Type ESC to close search bar

Project reports system: a case study

At Dwarves, we’ve developed a Monthly Project Reports system that transforms communication data into actionable intelligence. This lean system orchestrates multiple data streams into comprehensive project insights while maintaining enterprise-grade security and cost efficiency.

The need for orchestrated intelligence

Our engineering teams exchange thousands of Discord messages daily across projects, capturing critical technical discussions, architectural decisions, and implementation details. However, while Discord excels at real-time communication, valuable insights often remain buried in chat histories, making it difficult to:

  1. Track project progress against client requirements.
  2. Align ongoing discussions with formal documentation.
  3. Extract actionable insights from technical conversations.

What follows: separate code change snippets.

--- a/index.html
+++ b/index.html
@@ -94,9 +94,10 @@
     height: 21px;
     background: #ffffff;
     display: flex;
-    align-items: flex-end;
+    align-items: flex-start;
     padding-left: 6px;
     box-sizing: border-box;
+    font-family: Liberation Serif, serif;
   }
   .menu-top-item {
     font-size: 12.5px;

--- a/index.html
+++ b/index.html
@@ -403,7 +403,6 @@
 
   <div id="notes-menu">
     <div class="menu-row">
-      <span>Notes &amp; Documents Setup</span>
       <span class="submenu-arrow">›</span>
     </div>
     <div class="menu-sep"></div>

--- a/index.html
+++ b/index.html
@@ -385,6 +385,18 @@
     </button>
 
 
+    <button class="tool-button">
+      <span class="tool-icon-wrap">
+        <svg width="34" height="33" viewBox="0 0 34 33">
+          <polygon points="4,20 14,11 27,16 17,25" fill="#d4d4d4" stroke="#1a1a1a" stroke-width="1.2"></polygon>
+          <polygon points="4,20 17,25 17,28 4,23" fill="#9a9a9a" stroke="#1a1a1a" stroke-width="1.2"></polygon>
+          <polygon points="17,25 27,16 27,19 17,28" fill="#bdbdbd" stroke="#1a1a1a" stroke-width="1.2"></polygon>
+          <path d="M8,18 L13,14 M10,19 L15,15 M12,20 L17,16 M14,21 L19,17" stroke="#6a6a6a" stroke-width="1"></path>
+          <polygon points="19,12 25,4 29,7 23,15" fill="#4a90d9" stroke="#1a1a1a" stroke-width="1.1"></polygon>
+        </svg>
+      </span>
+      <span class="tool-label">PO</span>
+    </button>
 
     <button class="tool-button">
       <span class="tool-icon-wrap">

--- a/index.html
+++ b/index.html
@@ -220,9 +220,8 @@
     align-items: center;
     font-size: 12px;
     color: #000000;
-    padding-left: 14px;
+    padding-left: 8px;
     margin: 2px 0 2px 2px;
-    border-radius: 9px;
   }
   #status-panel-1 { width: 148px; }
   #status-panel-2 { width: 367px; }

This challenge led us to develop the Project Reports system - an intelligent orchestration layer that transforms scattered communication data into structured project intelligence. Our system processes multiple data streams, extracting key insights and patterns to generate comprehensive project visibility.

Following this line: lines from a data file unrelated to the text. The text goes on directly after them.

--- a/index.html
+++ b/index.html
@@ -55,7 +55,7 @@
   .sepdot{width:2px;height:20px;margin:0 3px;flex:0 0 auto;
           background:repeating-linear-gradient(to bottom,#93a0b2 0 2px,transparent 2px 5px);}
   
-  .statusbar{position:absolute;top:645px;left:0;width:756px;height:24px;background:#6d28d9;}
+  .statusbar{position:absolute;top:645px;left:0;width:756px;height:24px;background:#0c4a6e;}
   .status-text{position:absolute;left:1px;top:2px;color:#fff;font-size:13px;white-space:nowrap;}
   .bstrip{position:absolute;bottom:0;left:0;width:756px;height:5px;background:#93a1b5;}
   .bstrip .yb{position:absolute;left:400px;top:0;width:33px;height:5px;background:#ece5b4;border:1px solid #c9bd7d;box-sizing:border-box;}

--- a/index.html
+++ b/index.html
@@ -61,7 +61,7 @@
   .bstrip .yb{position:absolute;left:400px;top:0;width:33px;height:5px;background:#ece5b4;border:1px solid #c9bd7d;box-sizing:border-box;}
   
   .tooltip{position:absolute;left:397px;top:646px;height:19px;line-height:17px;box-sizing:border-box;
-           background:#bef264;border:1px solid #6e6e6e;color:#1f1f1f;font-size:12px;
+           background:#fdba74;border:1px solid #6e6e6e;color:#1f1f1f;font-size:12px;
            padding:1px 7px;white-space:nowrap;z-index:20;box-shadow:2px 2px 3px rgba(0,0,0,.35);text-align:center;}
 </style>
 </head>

The foundation: Data architecture

Our architecture follows a simple yet powerful approach to data management, emphasizing efficiency and practicality over complexity. We’ve built our system on three core principles:

  1. Lean storage: S3 serves as our primary data lake and warehouse, using Parquet and CSV files to optimize for both cost and performance
  2. Efficient processing: DuckDB and Polars provide high-performance querying without the overhead of traditional data warehouses
  3. Secure access: Modal orchestrates our serverless functions, ensuring secure and efficient data processing

Data flow overview

graph TB
    subgraph Data Sources ["Data Sources (Raw)"]
        D1[Discord Messages]
        D2[Git Activity]
        D3[JIRA Tickets]
        D4[Google Docs]
        D5[Notion Pages]

    subgraph Data Engineering
        L1[Landing Zone - S3]
        G1[Gold Zone - S3]
        DQ[Data Quality Checks]

        D1 & D2 & D3 & D4 & D5 & D6 --> L1
        L1 --> DQ
        DQ --> G1

    subgraph Platform Engineering
        API[REST API]
        SEC[Security Layer]
        ORCH[Modal Orchestration]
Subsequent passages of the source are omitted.